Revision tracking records
○ ○ ○ ○
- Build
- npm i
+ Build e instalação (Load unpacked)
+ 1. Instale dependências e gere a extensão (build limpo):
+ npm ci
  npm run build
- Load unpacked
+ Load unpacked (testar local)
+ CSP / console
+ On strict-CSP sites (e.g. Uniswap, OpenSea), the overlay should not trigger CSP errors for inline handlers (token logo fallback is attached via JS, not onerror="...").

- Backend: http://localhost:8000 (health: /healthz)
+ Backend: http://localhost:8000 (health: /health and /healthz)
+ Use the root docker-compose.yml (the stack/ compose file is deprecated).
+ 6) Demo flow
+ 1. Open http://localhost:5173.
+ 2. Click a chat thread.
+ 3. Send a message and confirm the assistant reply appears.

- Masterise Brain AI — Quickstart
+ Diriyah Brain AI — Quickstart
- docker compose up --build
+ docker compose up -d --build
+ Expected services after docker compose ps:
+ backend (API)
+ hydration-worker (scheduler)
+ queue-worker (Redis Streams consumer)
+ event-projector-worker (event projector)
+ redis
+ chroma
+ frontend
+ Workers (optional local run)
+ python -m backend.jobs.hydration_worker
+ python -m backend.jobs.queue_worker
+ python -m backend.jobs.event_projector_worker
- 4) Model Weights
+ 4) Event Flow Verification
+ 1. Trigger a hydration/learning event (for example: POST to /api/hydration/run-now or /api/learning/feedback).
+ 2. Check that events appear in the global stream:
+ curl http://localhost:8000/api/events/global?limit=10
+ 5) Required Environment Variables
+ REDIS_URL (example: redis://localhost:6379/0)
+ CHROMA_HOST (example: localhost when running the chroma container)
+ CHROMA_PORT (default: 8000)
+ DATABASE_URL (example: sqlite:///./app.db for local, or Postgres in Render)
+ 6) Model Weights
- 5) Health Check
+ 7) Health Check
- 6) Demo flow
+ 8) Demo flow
○ ○ ○ ○
PROBLEM TO SOLVE:
From the line holding "REDIS_URL (example: redis://localhost:6379/0)" down to the final line above, quote every line exactly and only those lines.

COMPLETED TASK:
+ REDIS_URL (example: redis://localhost:6379/0)
+ CHROMA_HOST (example: localhost when running the chroma container)
+ CHROMA_PORT (default: 8000)
+ DATABASE_URL (example: sqlite:///./app.db for local, or Postgres in Render)
+ 6) Model Weights
- 5) Health Check
+ 7) Health Check
- 6) Demo flow
+ 8) Demo flow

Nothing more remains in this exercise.